» **GIVEN INFORMATION**:
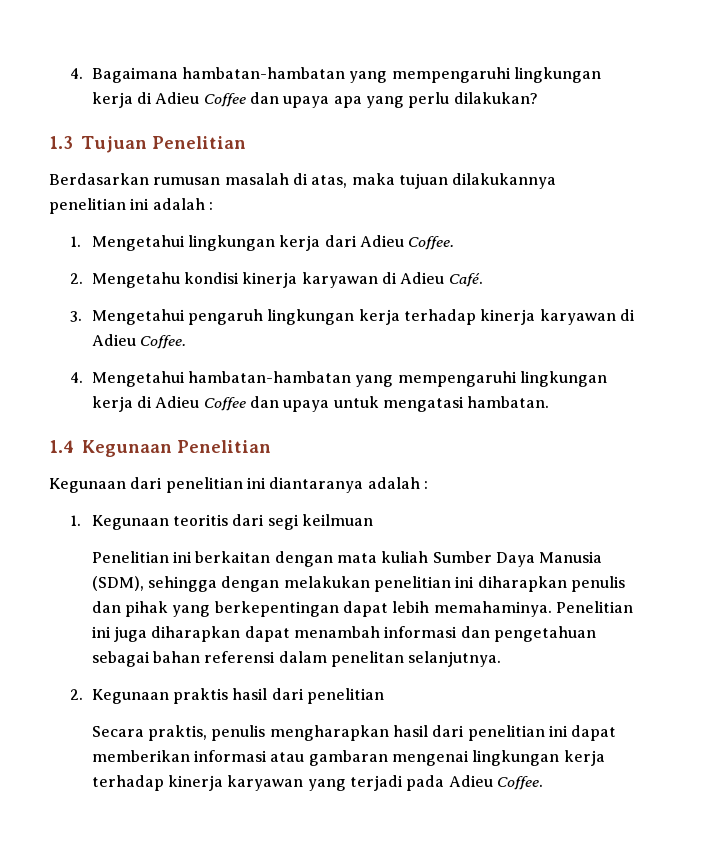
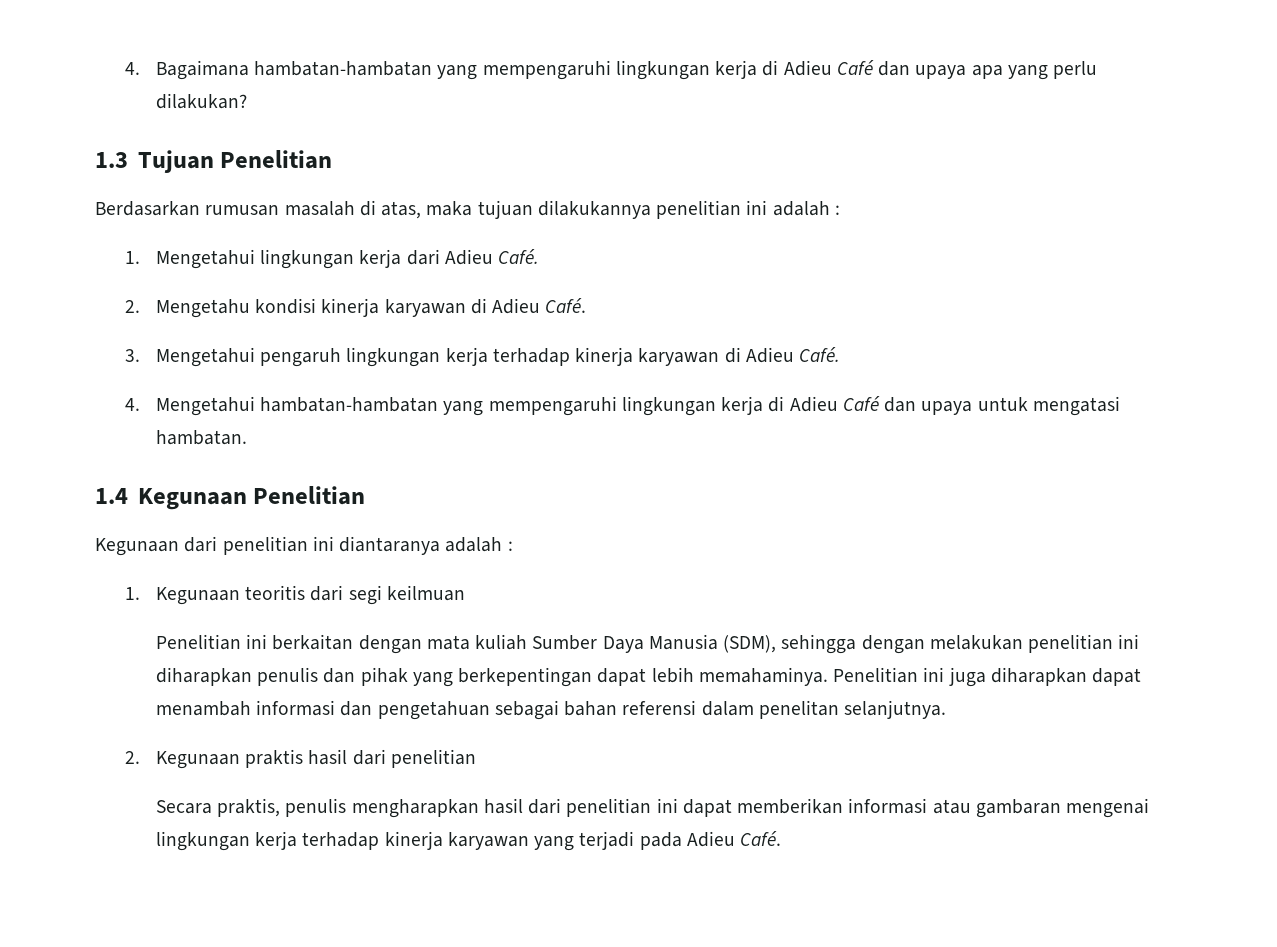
- 4. Bagaimana hambatan-hambatan yang mempengaruhi lingkungan kerja di Adieu Coffee dan upaya apa yang perlu dilakukan?
+ 4. Bagaimana hambatan-hambatan yang mempengaruhi lingkungan kerja di Adieu Café dan upaya apa yang perlu dilakukan?
- 1. Mengetahui lingkungan kerja dari Adieu Coffee.
+ 1. Mengetahui lingkungan kerja dari Adieu Café.
- 3. Mengetahui pengaruh lingkungan kerja terhadap kinerja karyawan di Adieu Coffee.
+ 3. Mengetahui pengaruh lingkungan kerja terhadap kinerja karyawan di Adieu Café.
- 4. Mengetahui hambatan-hambatan yang mempengaruhi lingkungan kerja di Adieu Coffee dan upaya untuk mengatasi hambatan.
+ 4. Mengetahui hambatan-hambatan yang mempengaruhi lingkungan kerja di Adieu Café dan upaya untuk mengatasi hambatan.
- Secara praktis, penulis mengharapkan hasil dari penelitian ini dapat memberikan informasi atau gambaran mengenai lingkungan kerja terhadap kinerja karyawan yang terjadi pada Adieu Coffee.
+ Secara praktis, penulis mengharapkan hasil dari penelitian ini dapat memberikan informasi atau gambaran mengenai lingkungan kerja terhadap kinerja karyawan yang terjadi pada Adieu Café.

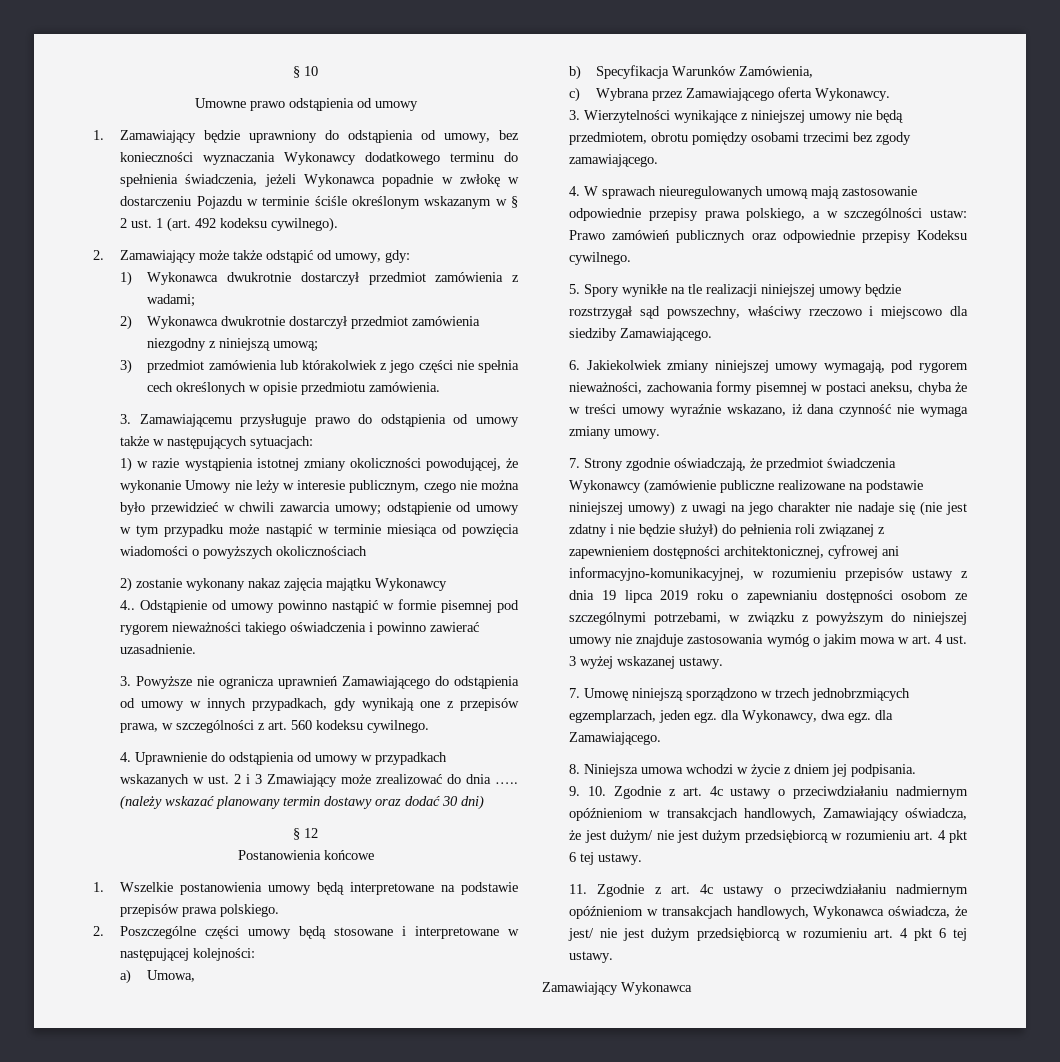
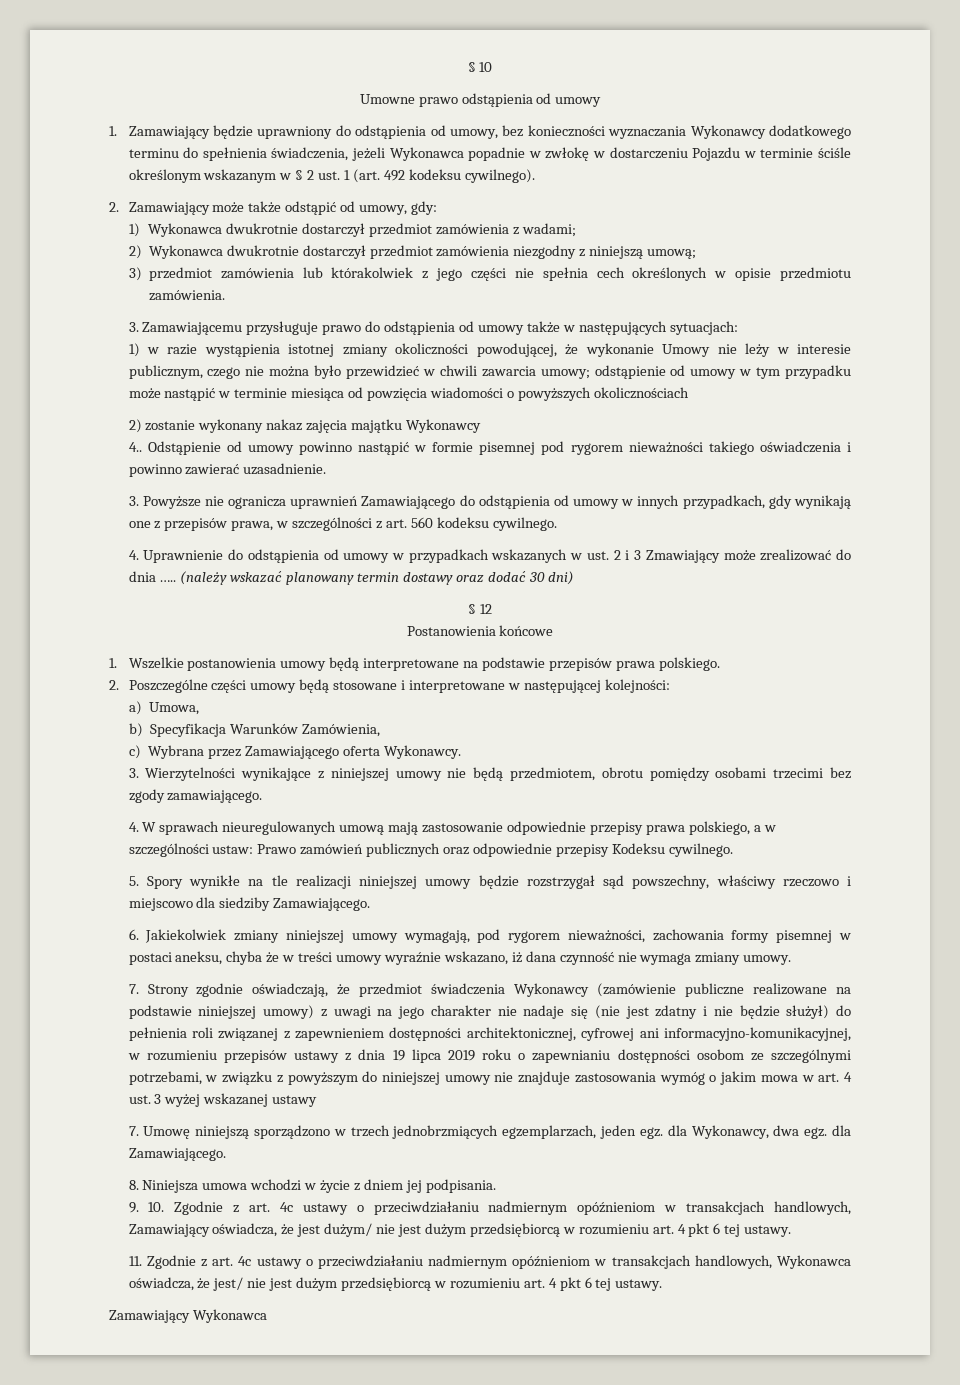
- 7. Strony zgodnie oświadczają, że przedmiot świadczenia Wykonawcy (zamówienie publiczne realizowane na podstawie niniejszej umowy) z uwagi na jego charakter nie nadaje się (nie jest zdatny i nie będzie służył) do pełnienia roli związanej z zapewnieniem dostępności architektonicznej, cyfrowej ani informacyjno-komunikacyjnej, w rozumieniu przepisów ustawy z dnia 19 lipca 2019 roku o zapewnianiu dostępności osobom ze szczególnymi potrzebami, w związku z powyższym do niniejszej umowy nie znajduje zastosowania wymóg o jakim mowa w art. 4 ust. 3 wyżej wskazanej ustawy.
+ 7. Strony zgodnie oświadczają, że przedmiot świadczenia Wykonawcy (zamówienie publiczne realizowane na podstawie niniejszej umowy) z uwagi na jego charakter nie nadaje się (nie jest zdatny i nie będzie służył) do pełnienia roli związanej z zapewnieniem dostępności architektonicznej, cyfrowej ani informacyjno-komunikacyjnej, w rozumieniu przepisów ustawy z dnia 19 lipca 2019 roku o zapewnianiu dostępności osobom ze szczególnymi potrzebami, w związku z powyższym do niniejszej umowy nie znajduje zastosowania wymóg o jakim mowa w art. 4 ust. 3 wyżej wskazanej ustawy

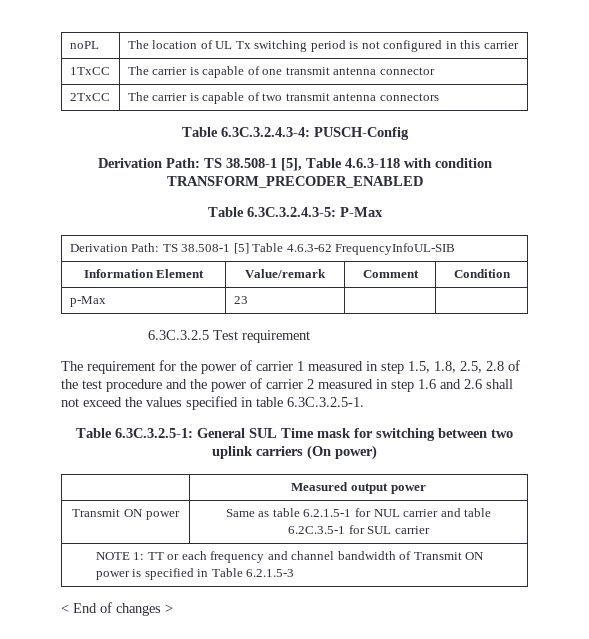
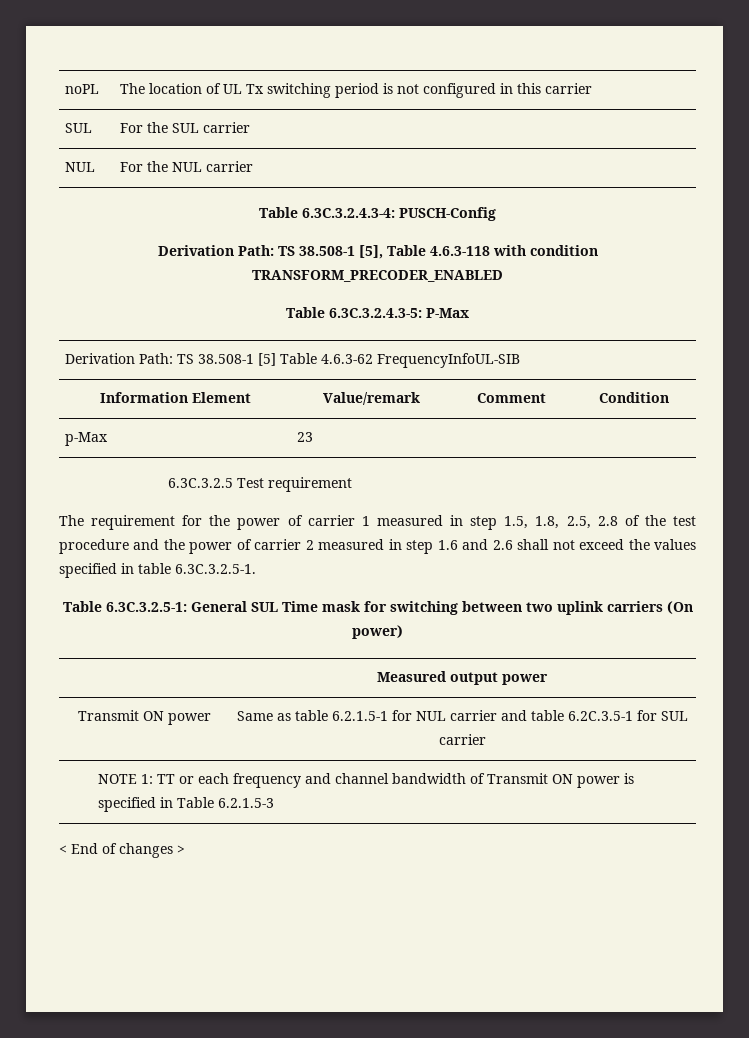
- 1TxCC | The carrier is capable of one transmit antenna connector
- 2TxCC | The carrier is capable of two transmit antenna connectors
+ SUL | For the SUL carrier
+ NUL | For the NUL carrier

» **BRIEF**: Write the records out exactly, dropping every image.

» **FINAL ANSWER**:
- 4. Bagaimana hambatan-hambatan yang mempengaruhi lingkungan kerja di Adieu Coffee dan upaya apa yang perlu dilakukan?
+ 4. Bagaimana hambatan-hambatan yang mempengaruhi lingkungan kerja di Adieu Café dan upaya apa yang perlu dilakukan?
- 1. Mengetahui lingkungan kerja dari Adieu Coffee.
+ 1. Mengetahui lingkungan kerja dari Adieu Café.
- 3. Mengetahui pengaruh lingkungan kerja terhadap kinerja karyawan di Adieu Coffee.
+ 3. Mengetahui pengaruh lingkungan kerja terhadap kinerja karyawan di Adieu Café.
- 4. Mengetahui hambatan-hambatan yang mempengaruhi lingkungan kerja di Adieu Coffee dan upaya untuk mengatasi hambatan.
+ 4. Mengetahui hambatan-hambatan yang mempengaruhi lingkungan kerja di Adieu Café dan upaya untuk mengatasi hambatan.
- Secara praktis, penulis mengharapkan hasil dari penelitian ini dapat memberikan informasi atau gambaran mengenai lingkungan kerja terhadap kinerja karyawan yang terjadi pada Adieu Coffee.
+ Secara praktis, penulis mengharapkan hasil dari penelitian ini dapat memberikan informasi atau gambaran mengenai lingkungan kerja terhadap kinerja karyawan yang terjadi pada Adieu Café.

- 7. Strony zgodnie oświadczają, że przedmiot świadczenia Wykonawcy (zamówienie publiczne realizowane na podstawie niniejszej umowy) z uwagi na jego charakter nie nadaje się (nie jest zdatny i nie będzie służył) do pełnienia roli związanej z zapewnieniem dostępności architektonicznej, cyfrowej ani informacyjno-komunikacyjnej, w rozumieniu przepisów ustawy z dnia 19 lipca 2019 roku o zapewnianiu dostępności osobom ze szczególnymi potrzebami, w związku z powyższym do niniejszej umowy nie znajduje zastosowania wymóg o jakim mowa w art. 4 ust. 3 wyżej wskazanej ustawy.
+ 7. Strony zgodnie oświadczają, że przedmiot świadczenia Wykonawcy (zamówienie publiczne realizowane na podstawie niniejszej umowy) z uwagi na jego charakter nie nadaje się (nie jest zdatny i nie będzie służył) do pełnienia roli związanej z zapewnieniem dostępności architektonicznej, cyfrowej ani informacyjno-komunikacyjnej, w rozumieniu przepisów ustawy z dnia 19 lipca 2019 roku o zapewnianiu dostępności osobom ze szczególnymi potrzebami, w związku z powyższym do niniejszej umowy nie znajduje zastosowania wymóg o jakim mowa w art. 4 ust. 3 wyżej wskazanej ustawy

- 1TxCC | The carrier is capable of one transmit antenna connector
- 2TxCC | The carrier is capable of two transmit antenna connectors
+ SUL | For the SUL carrier
+ NUL | For the NUL carrier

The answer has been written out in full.